I’ve just finshed reading a discussion at lndcentral.com that focuses on the merits of offshore outsourcing.  Can you just imagine the heat this topic generates?  Anyway, this is what I had to say about it…

Offshoring to me is an ethical issue buried inside an economical issue. I believe that offshoring for the purpose of replacing current workers for cheaper workers is an unethical practice. I’ve taken business law classes and the class discussed this issue in depth.
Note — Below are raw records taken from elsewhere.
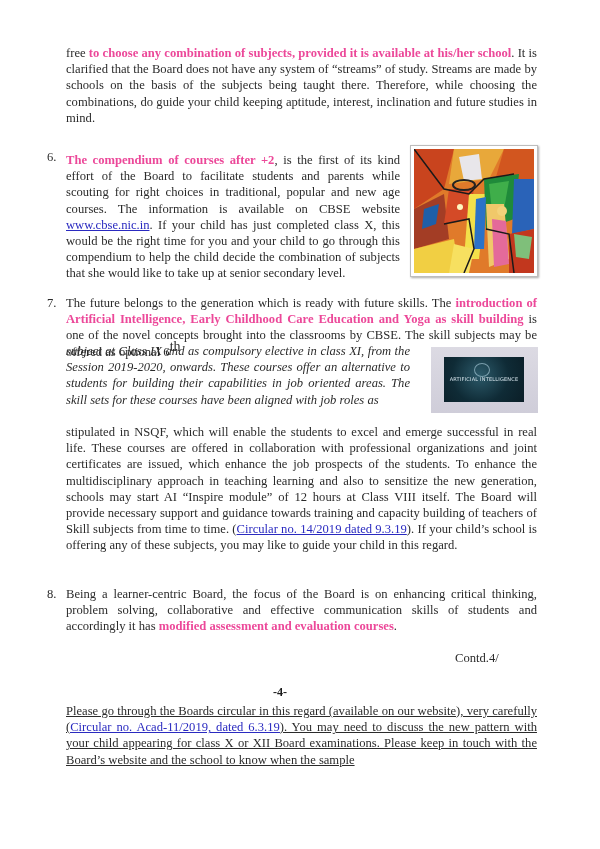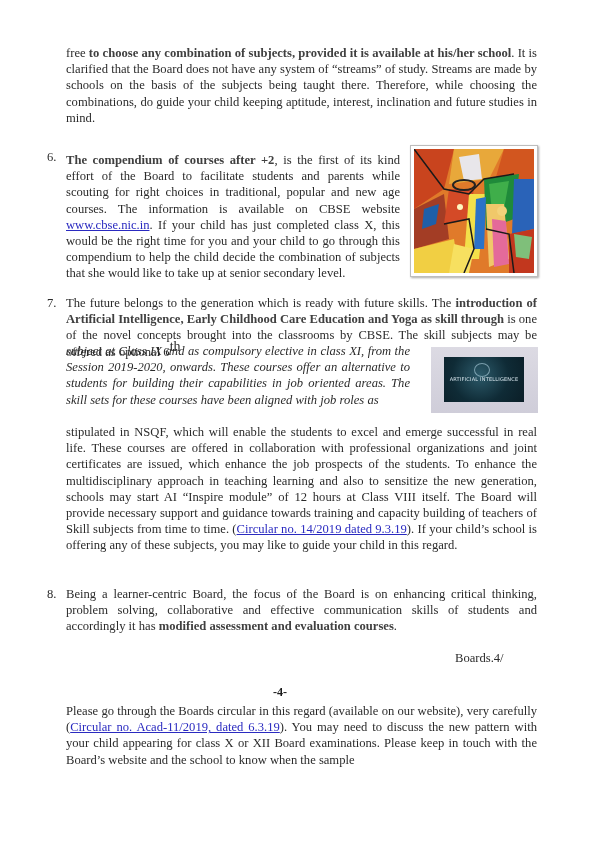"to choose any combination of" .txt b { color: #404040 -> #ec4899 }
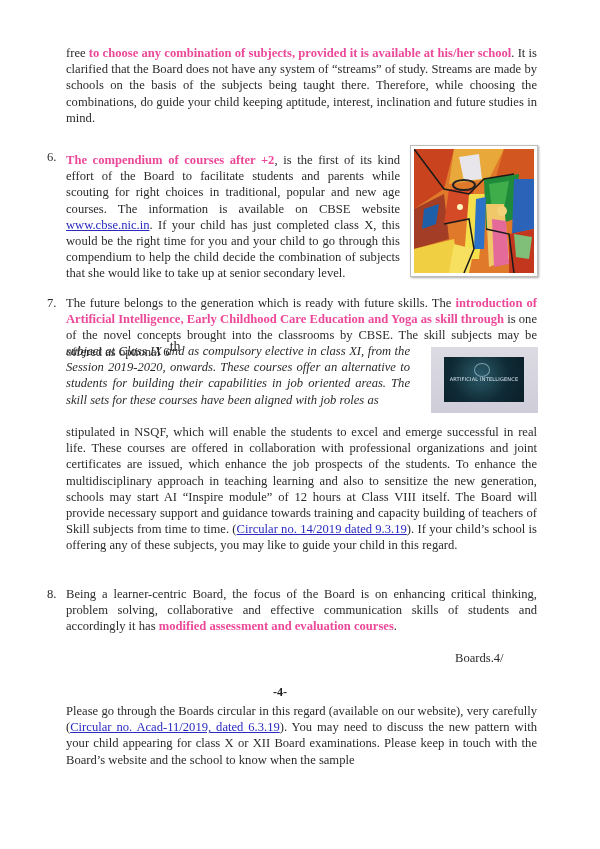"introduction of Artificial Intelligence," b { text: through -> building }
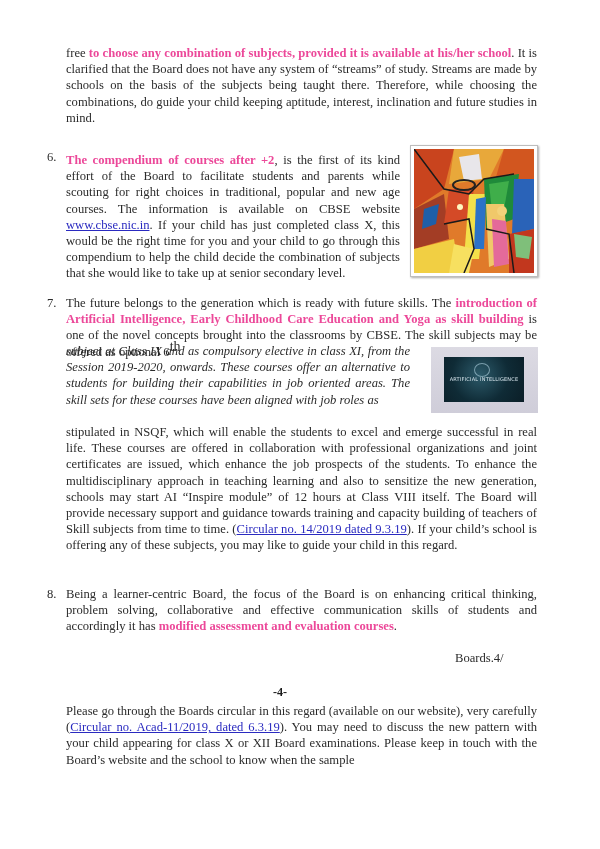"Boards.4/" div.contd { text: Boards.4/ -> Contd.4/ }
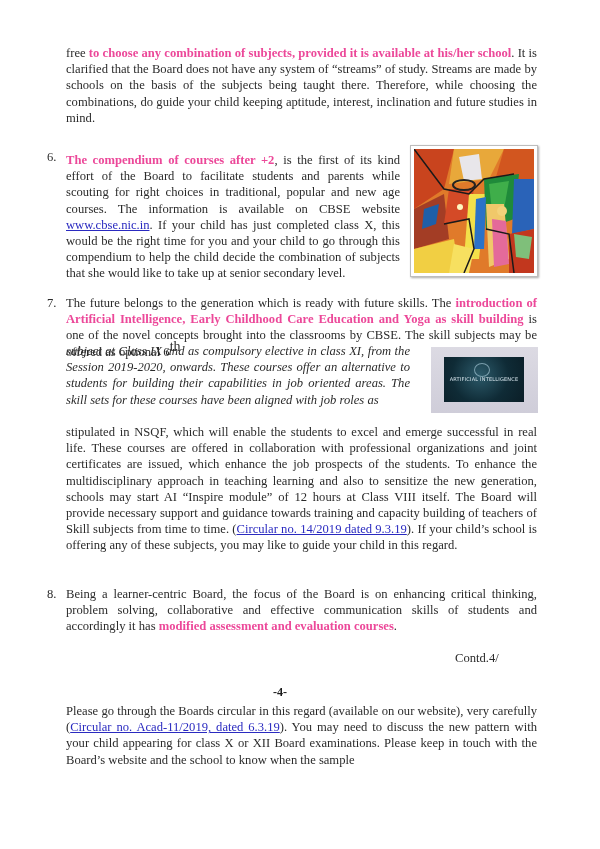"Please go through the Boards" div.block { text-decoration: none -> underline }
Although from an macro-economical point of view, offshoring has a positive effect for the global economy, the micro-economics view is definitely undesireable for the near term. As far as future benefits, I am a little pessemistic that it will achieve what the pro-offshoring people are saying. It may benefit the world economy only if all nations are at the same socio-economic level. In reality, I believe that it will end up bringing the standard of living down a few notches for all countries that engage in this practice. I like to think of it as a game of snakes and ladders. We offshore to India. They benefit and climb up the socio-economic ladder. The US immediately lands on a snake and goes down a few spots in the socio-economic ladder. Eventually, India catches up to the US and the cost to do business in their country gets too expensive and they offshore back to the US (which coincidentally has become a cheaper source of labor). We then climb back up, but not as high as we were before. They climb down a few notches and the spiral trend continues. Unless I am forgetting to consider other important factors, this trend just seems unhealthy. – Entire thread

The other point that I want to make is… looking to other countries for workers with skillsets that you cannot find in your own country is perfectly valid. However, replacing an entire workforce skillset that you already have in your country to another country’s workforce who is willing to work for 10 times less, seems unethical. Nevermind the scope of country to country. If this practice was done within this country, it would probably violate anti-trust laws.